As digital PR specialists we will be asked by clients to assist them with on line viral marketing.  It is a mistake to enter into a campaign with viral marketing as the central feature.  That is not to say it is impossible to deliver, but it is exceptionally difficult.  To imply that a piece of content such as an image or a video clip will achieve viral status at the outset of a campaign is a bit like guaranteeing that the campaign will be of national award winning quality before you have even come up with the ideas. 

In any case I prefer the idea of internet memes to the ‘viral’ concept.  It is a better description and it carries more explanation which gives as a better chance of providing clients with clear explanation and managing expectations.  

Richard Dawkins, the author of the ‘God Delusion’ originally came up with the term ‘meme’ in a book published in the mid seventies called ‘The Selfish Gene’.  It was coined to describe how Darwinian principles could explain the spread of ideas and cultural phenomena like fashion, music, catch-phrases, architectural styles and even beliefs.  Dawkins argued that memes propagate themselves in societies in a way that is similar to the behaviour of a gene or virus.  The meme is cultural unit or idea that spreads rapidly.  The term has gained greater currency with the growth of the internet.  

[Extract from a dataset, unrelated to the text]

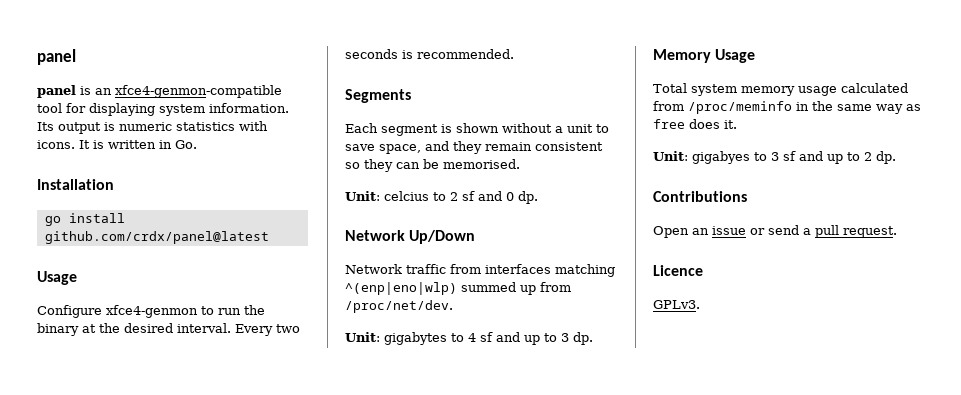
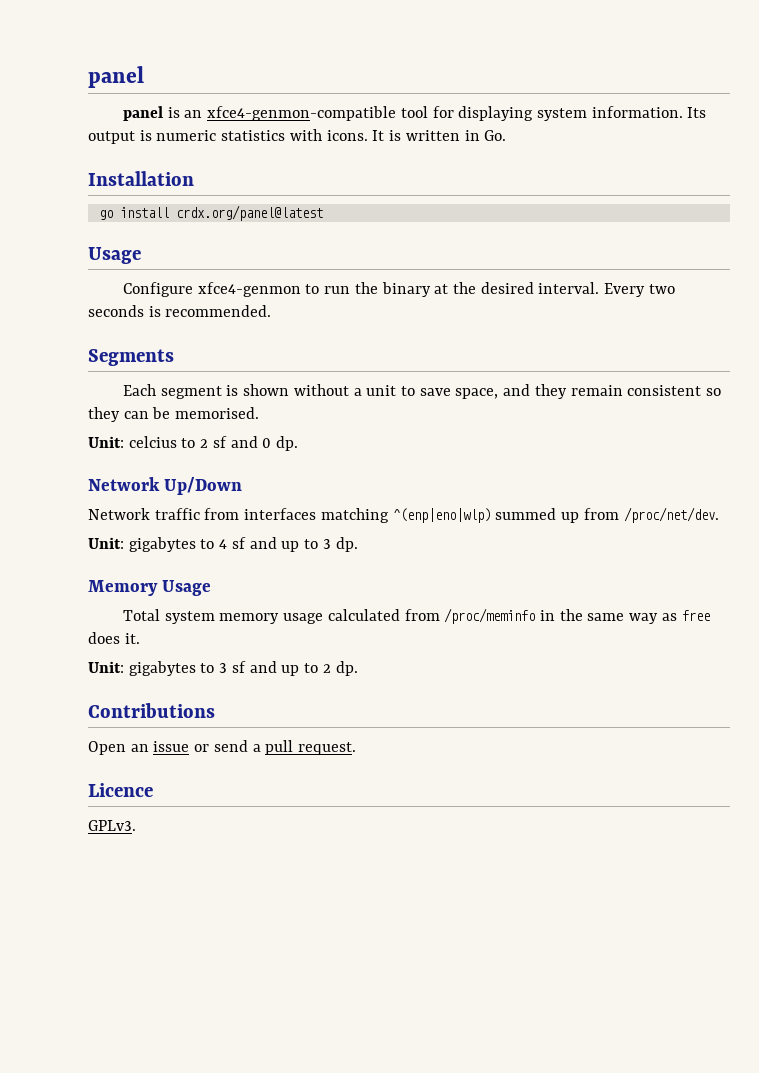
- go install github.com/crdx/panel@latest
+ go install crdx.org/panel@latest
- Unit: gigabyes to 3 sf and up to 2 dp.
+ Unit: gigabytes to 3 sf and up to 2 dp.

Although we can’t eliminate the human element in propogating the spread we can’t control or guarantee it.  We therefore should not claim we can deliver it in any quantifiable sense.

This article is adapted from a more in depth piece in the book ‘Public Relations and the Social Web’ published this week and available  from Amazon.





SlySpace, Fakebook and Twimposters

26 02 2009

The term cybersquatting was coined when websites first became publicy available.  People would buy domain names using company or brand names or the names of celebrities and then try to flog them back at inflated prices.  A similar thing is now happening in social networks but potentially the outcomes are far more damaging.

Individuals are signing up on facebook, twitter and across the web to the identities of celebrities, and sometimes brands too.  It costs them nothing and they are not selling the online persona back to their ‘rightful’ owners they are using them to impersonate.   For many the intentions have been harmless but not for all.  The fake Facebook account for Kate Winslett in which she apparently called her screen rival and fellow Oscar nominee Angelie  Jolie , a “fat-lipped crazy cow” amused Kate apparently but that might not always be the case.  A blog called Valebrity has taken on the task of validating celebrities on line and Jonathan Ross has appointed himself as twitter ‘star’ czar.

The act of impersonating others on twitter is also being used for political ends.  John Ransford the Chief Executive of the Local Government Association has a ‘Twimposter’ who has been actively defaming him for weeks and the leading light of the Labour new media movement Derek Draper has pointed people in the direction of a fake David Cameron.

Companies and brands should be cautious too, with the growth of the social web and the velocity at which content spreads, charlatans of  the social web may be ot there doing real harm to their business.